From Feb. 1 through Feb. 16, career and volunteer firefighters as well as other fire department employees can submit videos of themselves giving their best Sparky impersonation on www.nfpa.org/SparkysBirthday.
A panel of NFPA judges will select three finalists, and America will get to choose the winner by voting for their favorite video submission on Sparky’s new Facebook page, www.facebook.com/SparkyTheFireDog, between Feb. 21 and Feb. 28.
The honored firefighter will receive an authentic Sparky the Fire Dog costume, an all-expenses-paid trip to the Boston area to record for the NFPA Fire Prevention Week video, and public education materials to continue spreading the word about how to prevent fires in the home.
“Sparky has allowed us to connect with millions of children and their families by making it exciting to learn about fire prevention and safety,” said Lorraine Carli, NFPA’s vice president of communications.
“With this anniversary, we aim to reach more children, parents and educators with fun events and new educational programs throughout the year.”
Sparky was created in 1951 for an Advertising Council campaign.
Two years later his fire prevention campaign reached more than 68 million people through radio public service announcements and another 3 million through television.
As an influential figure in fire prevention, his success can be attributed to collaboration with firefighters and others to educate the public on important prevention and safety messages.
He has even experienced a touch of fame; in the 1980s, celebrity Dick Van Dyke served as the voice of Sparky to help expand the reach of Sparky’s messages.

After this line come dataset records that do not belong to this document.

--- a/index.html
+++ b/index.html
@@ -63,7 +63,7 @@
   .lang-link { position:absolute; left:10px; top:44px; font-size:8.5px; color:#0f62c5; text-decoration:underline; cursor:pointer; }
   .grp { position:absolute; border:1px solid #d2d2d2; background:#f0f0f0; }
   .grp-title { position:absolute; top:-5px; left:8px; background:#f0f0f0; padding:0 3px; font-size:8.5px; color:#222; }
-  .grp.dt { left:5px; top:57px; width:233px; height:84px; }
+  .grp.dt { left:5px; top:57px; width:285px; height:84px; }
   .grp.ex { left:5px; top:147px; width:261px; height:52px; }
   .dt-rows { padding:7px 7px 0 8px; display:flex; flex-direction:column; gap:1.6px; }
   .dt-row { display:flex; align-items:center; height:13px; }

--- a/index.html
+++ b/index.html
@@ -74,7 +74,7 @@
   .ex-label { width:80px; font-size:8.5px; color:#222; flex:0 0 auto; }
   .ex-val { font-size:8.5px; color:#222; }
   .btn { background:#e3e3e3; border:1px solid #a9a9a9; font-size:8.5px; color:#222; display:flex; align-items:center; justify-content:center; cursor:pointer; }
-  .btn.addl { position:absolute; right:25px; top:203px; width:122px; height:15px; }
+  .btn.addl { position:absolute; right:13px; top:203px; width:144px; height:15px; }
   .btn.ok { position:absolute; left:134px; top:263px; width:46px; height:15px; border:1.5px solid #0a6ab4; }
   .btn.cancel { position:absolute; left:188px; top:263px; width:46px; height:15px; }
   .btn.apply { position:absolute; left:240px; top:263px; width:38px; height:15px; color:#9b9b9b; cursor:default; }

Los Alamos Fire Department’s Sparky the Fire Dog is just as old.
Fire Marshal Mike Thompson said LAFD’s Sparky probably dates back to either the 1960s-1970s. The fire department actually has two different versions of the mascot. One is a puppet and the other is a life-size costume.
“The reason we use Sparky is it helps bring information to (children’s) level,” Thompson said.
He added Sparky assists in many safety messages and the mascot really works.
As for the large costume, Thompson said kids love it; they go right up to Sparky. There is never any trouble finding someone to fill the suit, he said.
Since Sparky’s inception in the 1950s, the number of fires and fire injuries in the United States has declined, which is due in part to enhanced public education efforts.
Today, approximately 3,000 people die each year because of fires and thousands are injured.
Sparky’s work continues and is more important than ever because most fires can be prevented when people take personal responsibility and follow a few safety guidelines.
According to NFPA research, children younger than age 5 are one and a half times more likely to die in a home fire than the general public.
“Sparky plays an important role in communicating fire safety to kids and families.
“The use of games, characters and children’s activities are key in providing safety messages in fun and entertaining way,” Carli said.
In addition to finding a “voice” for Sparky, NFPA is working with Scholastic to expand curriculum to pre-school students in the fall.
The NFPA is also developing programs for high school volunteers to implement, thus reaching more elementary school children who may not have already been introduced to Sparky.
“While we are still in the planning phases of all the great ways we’re going to celebrate Sparky’s birthday, we are very excited about what’s to come,” Carli said.